● Data extracts:

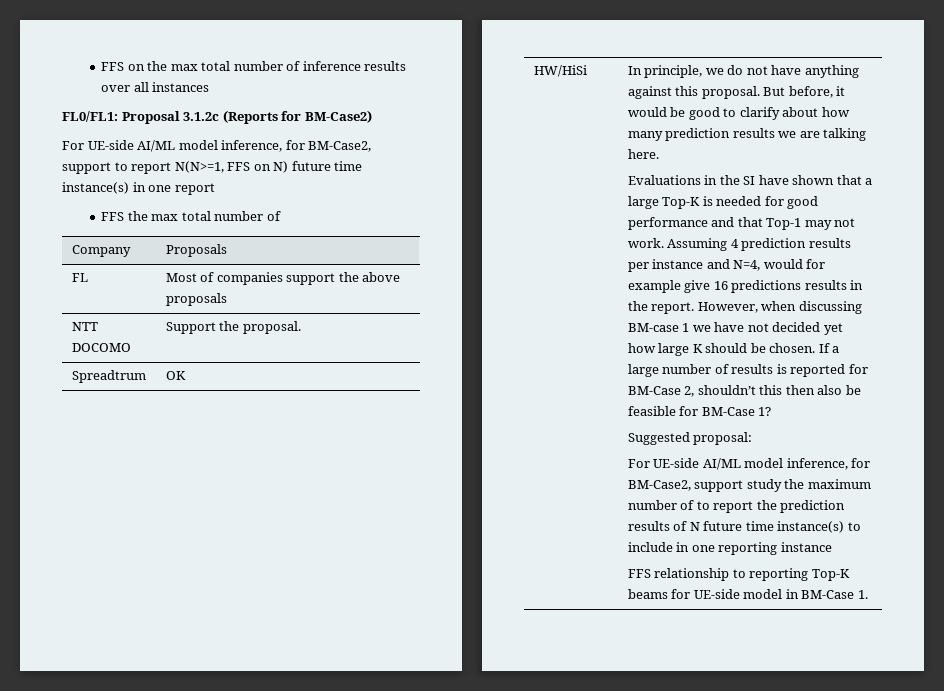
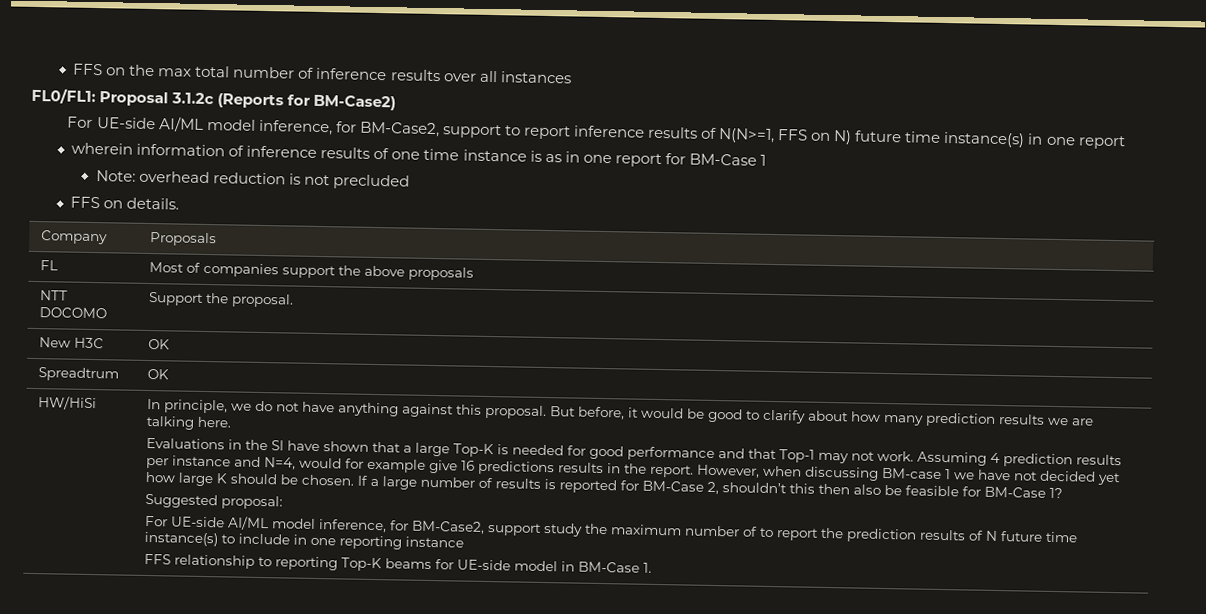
- For UE-side AI/ML model inference, for BM-Case2, support to report N(N>=1, FFS on N) future time instance(s) in one report
+ For UE-side AI/ML model inference, for BM-Case2, support to report inference results of N(N>=1, FFS on N) future time instance(s) in one report
- FFS the max total number of
+ wherein information of inference results of one time instance is as in one report for BM-Case 1
+ Note: overhead reduction is not precluded
+ FFS on details.
+ New H3C | OK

● Task goal: From the entries above, copy every line where the word "model" shows up.

● Your response:
- For UE-side AI/ML model inference, for BM-Case2, support to report N(N>=1, FFS on N) future time instance(s) in one report
+ For UE-side AI/ML model inference, for BM-Case2, support to report inference results of N(N>=1, FFS on N) future time instance(s) in one report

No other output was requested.